Brand Kamga était poursuivi pour des faits de “tentative d’enlèvement”, une accusation qu’il a battue en brèche. Après six mois de procédure, le journaliste est, finalement, déclaré non coupable. En rappel, B. Kamga avait comparu, la première fois, le 20 janvier 2026 devant la chambre correctionnelle du tribunal de première instance de Yaoundé-Ekounou. C’était dans le cadre d’une procédure de flagrant délit. Il était poursuivi par le ministère public pour des faits présumés de “tentative d’enlèvement d’enfant”. Plainte qui avait été déposée par Annette Wandji.
Dans un témoignage rendu public le 20 janvier, son conseil avait exposé les circonstances de sa mise en détention provisoire à la prison centrale de Yaoundé. Selon Me Hippolyte Meli, “Brand Kamga avait été contacté le 19 janvier par son enquêteur et invité à se présenter devant un Officier de police judiciaire (Opj). Il s’y était rendu sans souci. À l’issue de son audition, l’Opj avait décidé de le déférer au parquet, qui avait pris, plus tard dans la soirée, une mesure de détention provisoire”.
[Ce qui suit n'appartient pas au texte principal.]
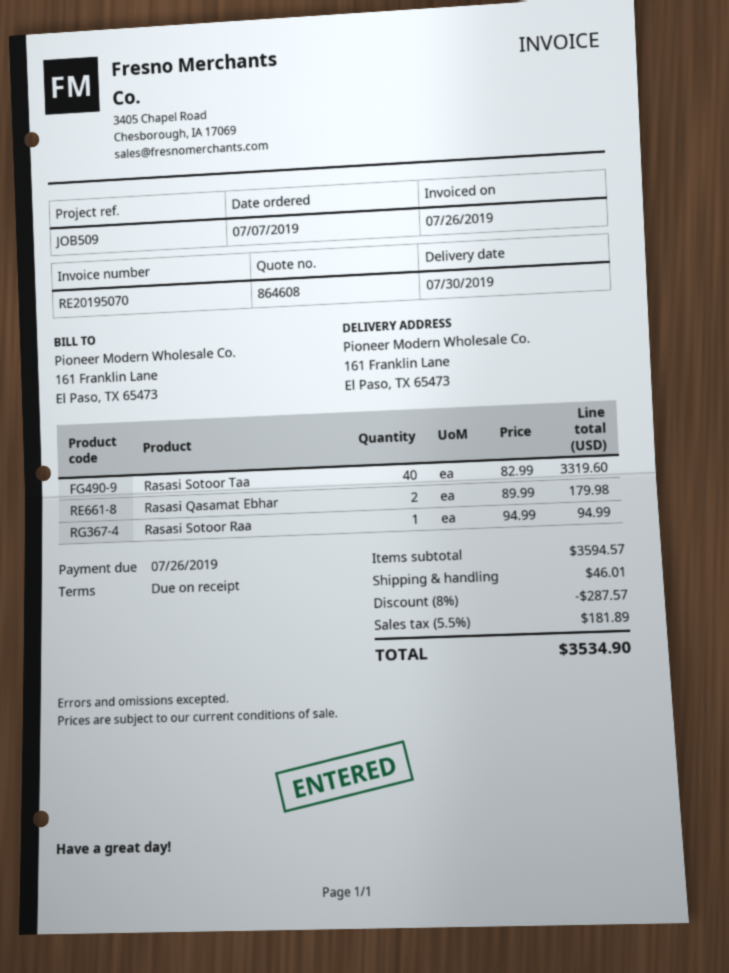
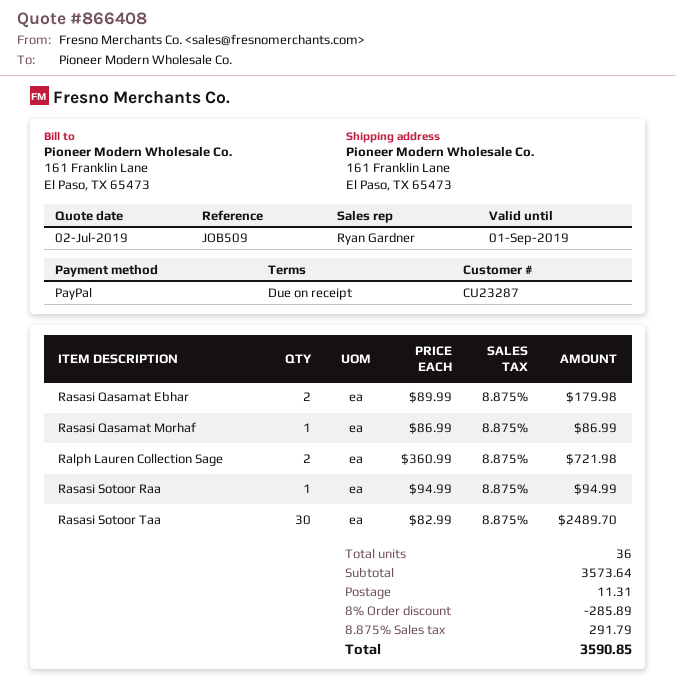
quote number: 864608 -> 866408
Rasasi Sotoor Taa: 40 x 82.99 = 3319.60 -> 30 x 82.99 = 2489.70
Rasasi Qasamat Morhaf: none -> 1 x 86.99 = 86.99
Ralph Lauren Collection Sage: none -> 2 x 360.99 = 721.98
subtotal: 3594.57 -> 3573.64
discount: 8% = 287.57 -> 8% = 285.89
shipping: 46.01 -> 11.31
tax: 5.5% = 181.89 -> 8.875% = 291.79
total: 3534.90 -> 3590.85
À l’audience du 20 janvier, les débats avaient porté sur un unique chef d’accusation : “tentative d’enlèvement d’enfant mineur”. Toutefois, la plaignante, Annette Wandji, était absente à l’audience. Une femme se présentant comme partie civile s’était alors avancée à la barre, affirmant avoir un lien avec la plaignante, qui aurait quitté le pays. Faute de procuration, cette intervention avait été contestée.
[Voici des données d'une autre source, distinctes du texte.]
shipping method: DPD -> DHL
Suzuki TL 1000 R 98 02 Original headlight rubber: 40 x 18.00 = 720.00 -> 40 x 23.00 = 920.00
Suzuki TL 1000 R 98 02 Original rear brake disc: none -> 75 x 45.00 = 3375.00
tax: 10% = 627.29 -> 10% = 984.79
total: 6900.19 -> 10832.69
Sur instruction du tribunal, le ministère public avait demandé à cette personne de produire une procuration lors de la prochaine audience. Constatant l’incertitude autour de la représentation de la partie civile, le parquet avait sollicité le renvoi de l’affaire. Le tribunal avait finalement renvoyé l’examen du dossier au 3 février 2026, date à laquelle la mise en liberté du journaliste avait été ordonnée.